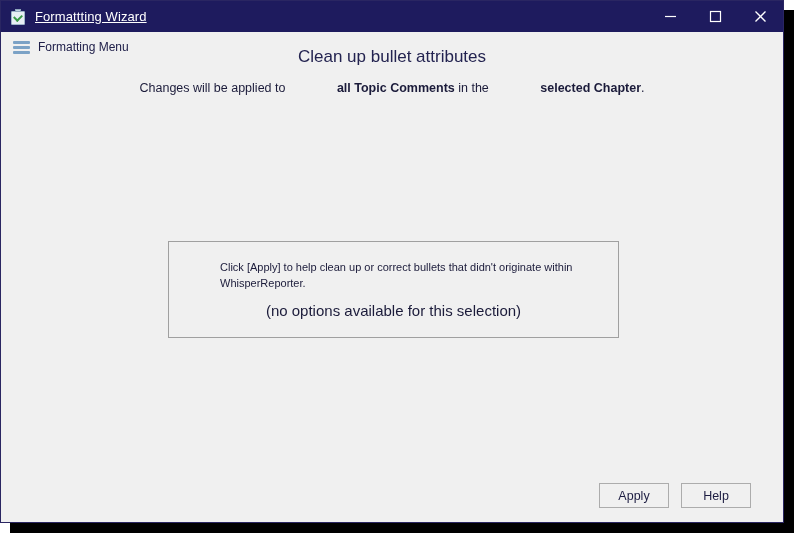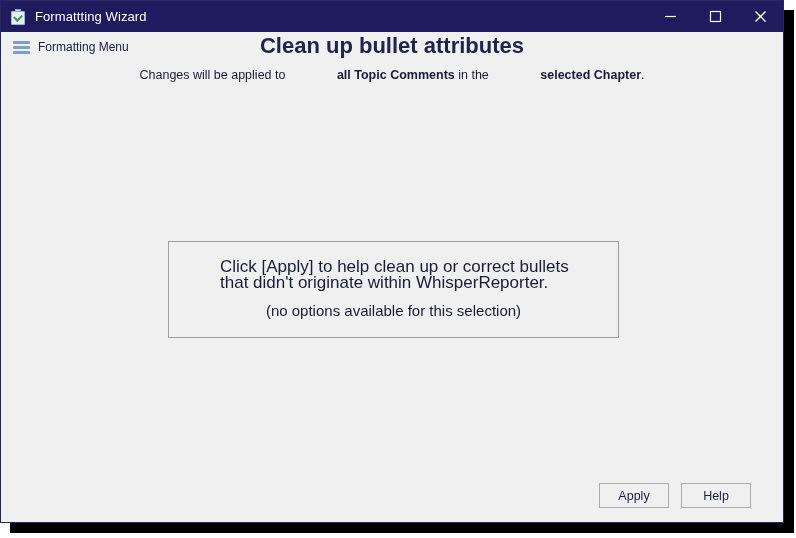--- a/index.html
+++ b/index.html
@@ -64,20 +64,21 @@
     border-left: 2px solid #3b9a48;
     border-bottom: 2px solid #3b9a48;
     transform: rotate(-45deg);
     box-sizing: border-box;
   }
   #window-title {
     color: #ffffff;
     font-size: 13px;
     letter-spacing: 0.1px;
     white-space: nowrap;
+    text-decoration: underline;
   }
   #window-controls {
     position: absolute;
     right: 0;
     top: 0;
     height: 31px;
     display: flex;
   }
   .win-btn {
     width: 45px;
@@ -125,25 +126,25 @@
 
   
   #header-area {
     position: absolute;
     left: 0;
     top: 33px;
     width: 100%;
     text-align: center;
   }
   #page-title {
-    font-size: 22px;
+    font-size: 17px;
     color: #232350;
     line-height: 24px;
-    margin: 0;
-    font-weight: bold;
+    margin: 11px;
+    font-weight: normal;
   }
   #page-subtitle {
     font-size: 12.5px;
     color: #1b1b3a;
     margin-top: 9px;
     line-height: 16px;
   }
   #page-subtitle b { font-weight: bold; margin-left: 48px; }
 
   
@@ -155,21 +156,21 @@
     height: 97px;
     box-sizing: border-box;
     border: 1px solid #a0a0a0;
     background: #f0f0f0;
   }
   #panel-description {
     position: absolute;
     left: 51px;
     top: 17px;
     width: 360px;
-    font-size: 17px;
+    font-size: 11px;
     color: #1b1b3a;
     line-height: 16px;
     text-align: left;
   }
   #panel-note {
     position: absolute;
     left: 0;
     top: 60px;
     width: 100%;
     text-align: center;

------------------------

Output the data above in full and exactly, with every image left out.

--- a/index.html
+++ b/index.html
@@ -64,20 +64,21 @@
     border-left: 2px solid #3b9a48;
     border-bottom: 2px solid #3b9a48;
     transform: rotate(-45deg);
     box-sizing: border-box;
   }
   #window-title {
     color: #ffffff;
     font-size: 13px;
     letter-spacing: 0.1px;
     white-space: nowrap;
+    text-decoration: underline;
   }
   #window-controls {
     position: absolute;
     right: 0;
     top: 0;
     height: 31px;
     display: flex;
   }
   .win-btn {
     width: 45px;
@@ -125,25 +126,25 @@
 
   
   #header-area {
     position: absolute;
     left: 0;
     top: 33px;
     width: 100%;
     text-align: center;
   }
   #page-title {
-    font-size: 22px;
+    font-size: 17px;
     color: #232350;
     line-height: 24px;
-    margin: 0;
-    font-weight: bold;
+    margin: 11px;
+    font-weight: normal;
   }
   #page-subtitle {
     font-size: 12.5px;
     color: #1b1b3a;
     margin-top: 9px;
     line-height: 16px;
   }
   #page-subtitle b { font-weight: bold; margin-left: 48px; }
 
   
@@ -155,21 +156,21 @@
     height: 97px;
     box-sizing: border-box;
     border: 1px solid #a0a0a0;
     background: #f0f0f0;
   }
   #panel-description {
     position: absolute;
     left: 51px;
     top: 17px;
     width: 360px;
-    font-size: 17px;
+    font-size: 11px;
     color: #1b1b3a;
     line-height: 16px;
     text-align: left;
   }
   #panel-note {
     position: absolute;
     left: 0;
     top: 60px;
     width: 100%;
     text-align: center;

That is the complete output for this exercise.